Fo vaca, or canoe-building.–As it would be impossible to give an intelligible and accurate description of this ingenious and useful art without referring to well-executed plates, and as this has been already so ably done in Cook's and d'Entrecasteaux's voyages, we presume it would be but an unnecessary intrusion upon the attention of the reader to attempt entering into such a description. It may be here noticed,

however, that the Tonga people have obtained a considerable share of information in the art of building and rigging canoes from the natives of the Feejee islands. In all probability the communication between these two nations, at the distance of one hundred and twenty leagues, began on the part of the Tonga people, who being situated to windward, it is very likely that one or more of their canoes were formerly drifted to the Feejee Islands by stress of weather: and although they have no tradition of such a circumstance, yet the course of the winds tends strongly to corroborate the idea. It is highly probable that neither of them went out on a voyage of discovery; or if such an opinion be admitted, there is little doubt but that the people of Tonga first made the attempt, although the construction and rigging of their canoes were at that time far inferior. The grounds for this opinion are, first, their situation to windward; and secondly, their superior enterprizing spirit in affairs of navigation, which may be said to constitute a feature of their national character. Their superiority in this respect is so great, that no native of Feejee, as far as is known, ever ventured to Tonga, but in a canoe manned with Tonga people; nor ever ventured back to his own island but under the same guidance and protection.
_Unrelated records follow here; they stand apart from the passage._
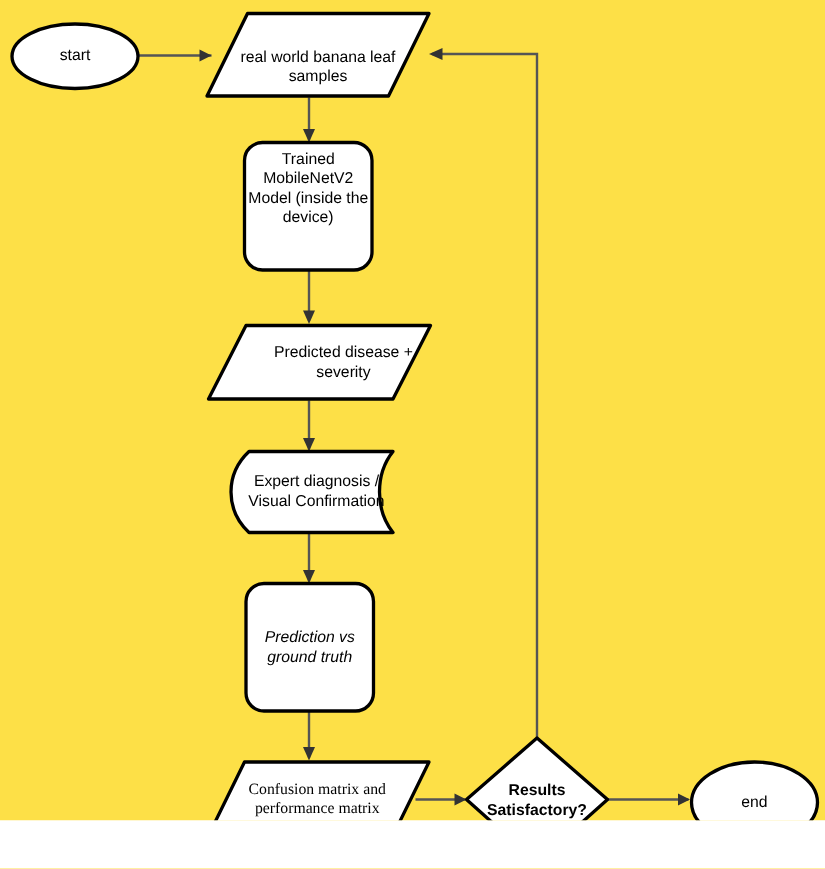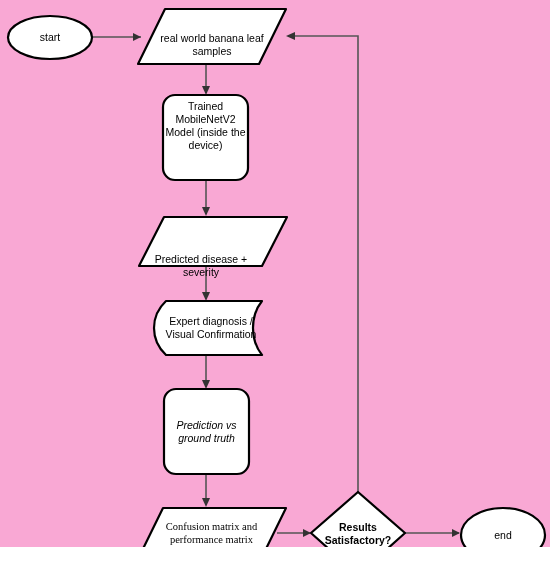--- a/index.html
+++ b/index.html
@@ -15,7 +15,7 @@
     position: relative;
     width: 550px;
     height: 547px;
-    background: #f9a8d4;
+    background: #fde047;
     overflow: hidden;
   }
   #flow-svg {

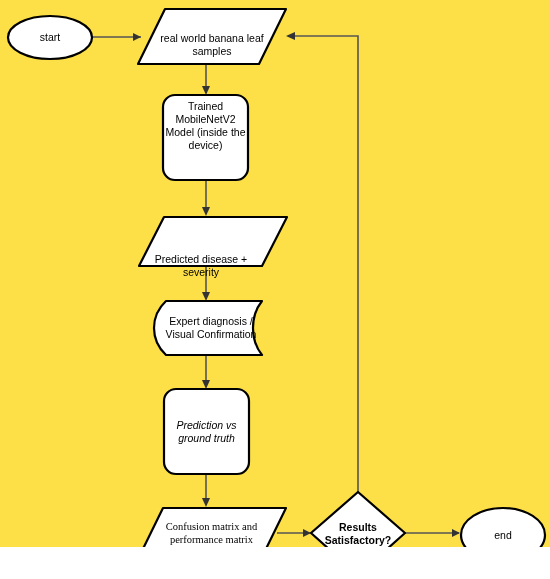--- a/index.html
+++ b/index.html
@@ -145,7 +145,7 @@
 Model (inside the
 device)</div>
 
-  <div class="node-label" style="left:127px; top:216px; width:148px; height:51px;margin-top:24px;">Predicted disease +
+  <div class="node-label" style="left:155px; top:216px; width:148px; height:51px;">Predicted disease +
 severity</div>
 
   <div class="node-label" style="left:146px; top:301px; width:130px; height:54px;">Expert diagnosis /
The Feejee islanders make their canoes principally of a hard firm wood called fehi, which is not liable to become worm-eaten ; and as the Tonga islands do not produce this wood, the natives are not able to build canoes so large or so strong as those of their instructors : all their large canoes, therefore, are either purchased or taken by force from the natives of the Feejee islands. The natives of Tonga take the greatest pains with their canoes, polishing them withi pumice-stone, and paying every attention that they are not more exposed to the weather than is absolutely necessary.

The canoes of the Navigators’ Islands are similar to those which were formerly in use at Tonga, but the natives of those islands never venture to the latter place but in canoes manned with Tonga people.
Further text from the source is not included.